Sunday, 19 November 2017
News Tech

It took a year, but Google Allo finally works on a desktop


Google Allo, Google’s latest attempt to stay relevant in the instant messaging market, is finally going to work on something other than a single smartphone. Google is launching a web interface for the struggling instant messaging service.

Google Allo launched in September 2016, and it was missing so many basic messaging features it was dead on arrival. It only worked on phones, leaving tablets, laptops, and desktops out in the cold. It couldn’t be used on multiple devices at once. It didn’t work with SMS messages, so you couldn’t talk to your friends that weren’t on Allo. It didn’t even pull information from your Google account, needing a name and picture at registration. Instead of working to quickly fix these gaps in core functionality, the Allo team burned through their first year (and all their launch hype) launching superfluous features like additional stickers and animated gif support.

Now, almost a full year after launch, you can finally load up allo.google.com/web and type to someone via your computer. We gave it a quick trial, and it seemed fast and snappy, but, like the phone version of Allo, there are so many limitations that it makes Allo a very difficult to use. You can only be logged in to a single computer at once, meaning Allo now supports up to two simultaneous devices—one phone and one computer. Login happens via a QR code—rather than a Google account—which syncs the browser instance directly to your single Allo phone.

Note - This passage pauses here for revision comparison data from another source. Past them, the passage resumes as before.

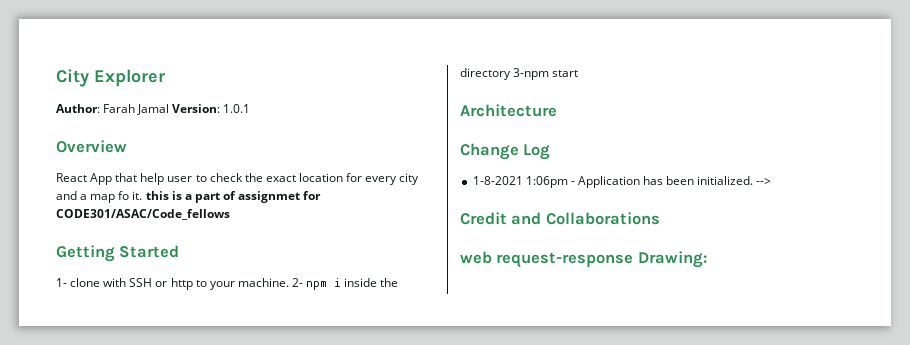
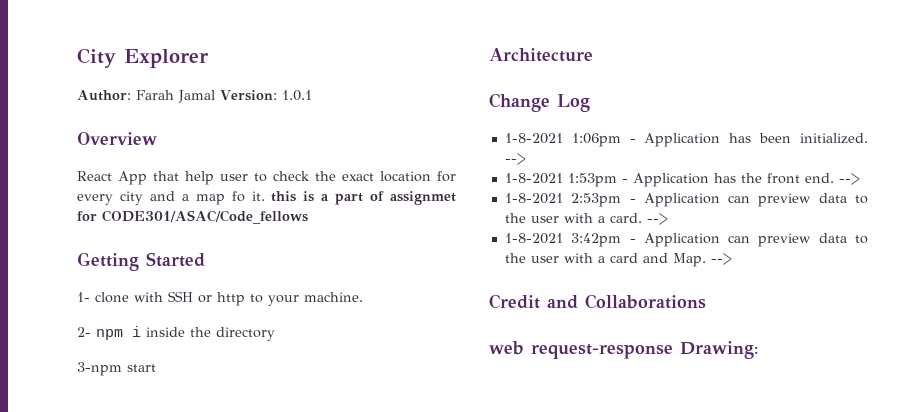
- 1- clone with SSH or http to your machine. 2- npm i inside the directory 3-npm start
+ 1- clone with SSH or http to your machine.
+ 2- npm i inside the directory
+ 3-npm start
+ 1-8-2021 1:53pm - Application has the front end. -->
+ 1-8-2021 2:53pm - Application can preview data to the user with a card. -->
+ 1-8-2021 3:42pm - Application can preview data to the user with a card and Map. -->

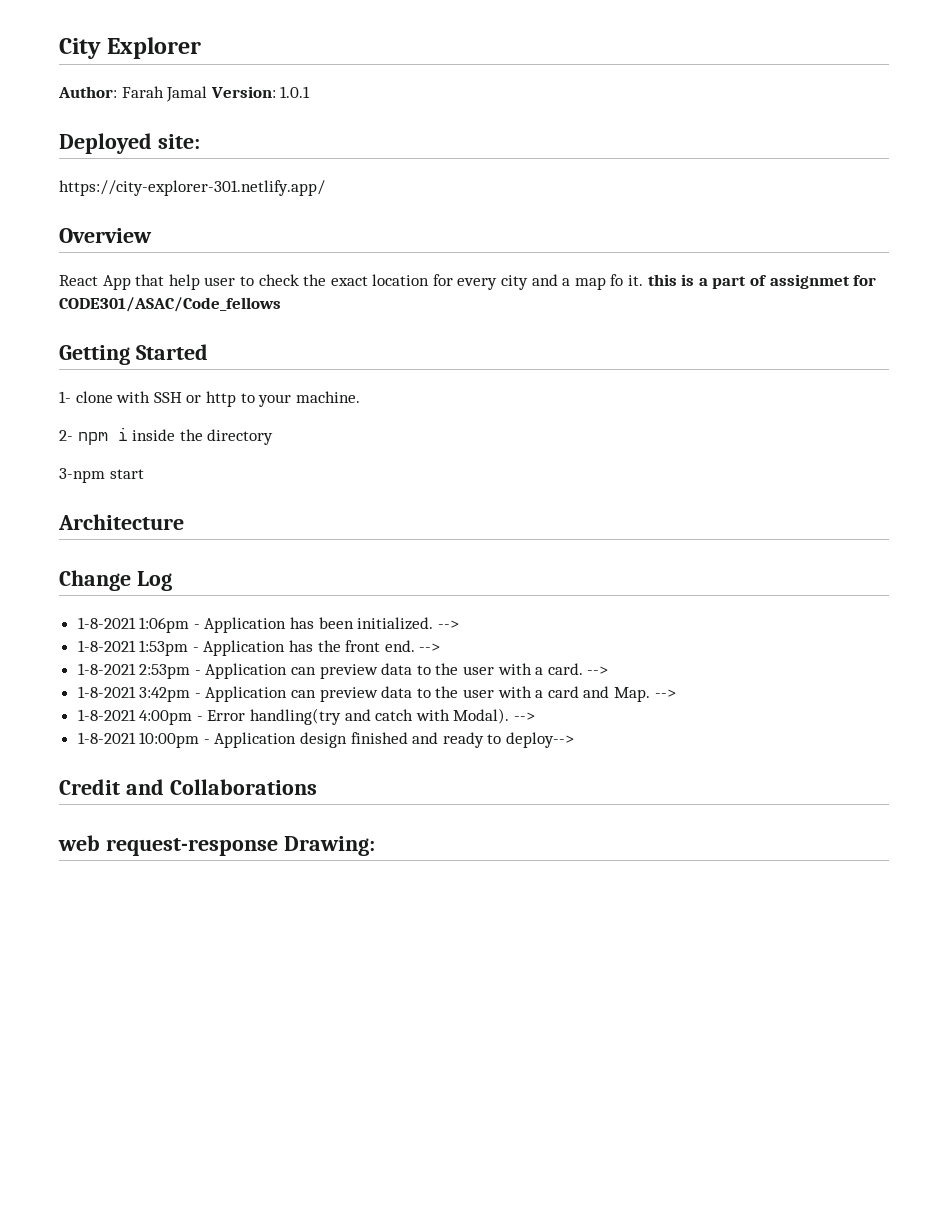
+ Deployed site:
+ https://city-explorer-301.netlify.app/
+ 1-8-2021 4:00pm - Error handling(try and catch with Modal). -->
+ 1-8-2021 10:00pm - Application design finished and ready to deploy-->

Allo messages do a good job of appearing on the phone and the computer, but if you shut off your phone or the battery dies, the browser instance of Allo dies too. If you log in on another computer or another browser tab, the old instance of Allo will die—only the new instance will work. Also remember this is just a browser tab, and not an app. There’s still no way to have an “always on” connection to Allo via desktop app or Chrome app extension. And speaking of Chrome, Allo Web only works in the Chrome browser—Edge, Safari, and Firefox users are out of luck. And Allo only works on an Android phone right now. iOS users will have to wait to access the desktop app.

The web interface has most of the Allo features you would expect, like stickers, emojis, and the ability to attach pictures. You can also message the Google Assistant, which is listed as a contact, but this version of the Google Assistant lacks most of the upgrades (like third-party app integration) that have arrived on the phone and Google Home versions over the past year. The web version also doesn’t support Allo’s “Wiper Shout” feature, which lets you change the size of text.

Google Allo’s feature set, like the QR code login, SMS-based registration, and single-device restriction, make it a clone of WhatsApp, Facebook’s instant messaging client that dominates the market in the developing world. One big problem with Allo—other than WhatsApp’s insurmountable lead in Allo’s target markets—is that Allo was built for the developing world, but advertised to everyone. The feature set just doesn’t work in countries where multiple connected devices are the norm—the janky login and device restrictions don’t make sense when you have more than a couple connected devices. Google still aggressively promotes Allo outside this target market though, giving the announcement a top-tier spot in its 2016 Google I/O keynote and making Allo the default Android instant messaging client.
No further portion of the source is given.